Re : [HACKING] fichiers déposé à la racine - analyse de log

Bonjour

J'ai attentivement regardé tes logs et je pense que tu devrais remonter bien plus haut dans le fichier car on voit que plusieurs fichiers ont été exploités (list5V51.php, install62s.php, cookieTUUg.php et d'autres) mais on ne voit pas quand ils ont été déposé sur le site.

Remonte donc plus haut dans l'historique du log. Fais p.ex. une recherche sur un de ces noms de fichiers et retrouve la première ligne que tu vas trouver où ce nom apparaît.
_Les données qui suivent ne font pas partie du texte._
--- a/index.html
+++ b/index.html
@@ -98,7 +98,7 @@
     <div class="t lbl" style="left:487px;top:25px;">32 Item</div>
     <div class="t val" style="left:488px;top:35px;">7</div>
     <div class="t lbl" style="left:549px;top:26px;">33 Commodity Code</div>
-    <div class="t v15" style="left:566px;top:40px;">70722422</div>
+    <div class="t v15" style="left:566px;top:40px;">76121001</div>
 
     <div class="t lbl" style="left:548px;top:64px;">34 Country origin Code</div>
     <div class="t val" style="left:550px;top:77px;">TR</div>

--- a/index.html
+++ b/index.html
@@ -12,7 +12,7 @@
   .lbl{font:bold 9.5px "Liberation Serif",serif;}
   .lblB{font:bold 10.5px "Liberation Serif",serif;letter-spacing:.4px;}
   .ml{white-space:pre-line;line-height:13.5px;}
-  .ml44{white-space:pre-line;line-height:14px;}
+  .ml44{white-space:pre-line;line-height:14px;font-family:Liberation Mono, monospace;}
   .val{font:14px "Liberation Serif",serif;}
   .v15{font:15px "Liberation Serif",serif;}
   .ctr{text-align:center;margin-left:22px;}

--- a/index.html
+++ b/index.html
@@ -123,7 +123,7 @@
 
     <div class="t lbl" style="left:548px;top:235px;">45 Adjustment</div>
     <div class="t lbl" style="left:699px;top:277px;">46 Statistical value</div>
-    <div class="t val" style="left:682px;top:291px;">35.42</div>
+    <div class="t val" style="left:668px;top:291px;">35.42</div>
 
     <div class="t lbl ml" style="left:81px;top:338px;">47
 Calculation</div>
Elle pourrait être précieuse pour comprendre comment ils sont passés.

Bonne journée et bonne recherche.

Re : [HACKING] fichiers déposé à la racine - analyse de log

Merci pour ta réponse.
Je vais regarder dans ce sens et voir ce que je trouve.
Je vais aussi regarder si je ne vois pas trace de ces fichiers sur le serveur.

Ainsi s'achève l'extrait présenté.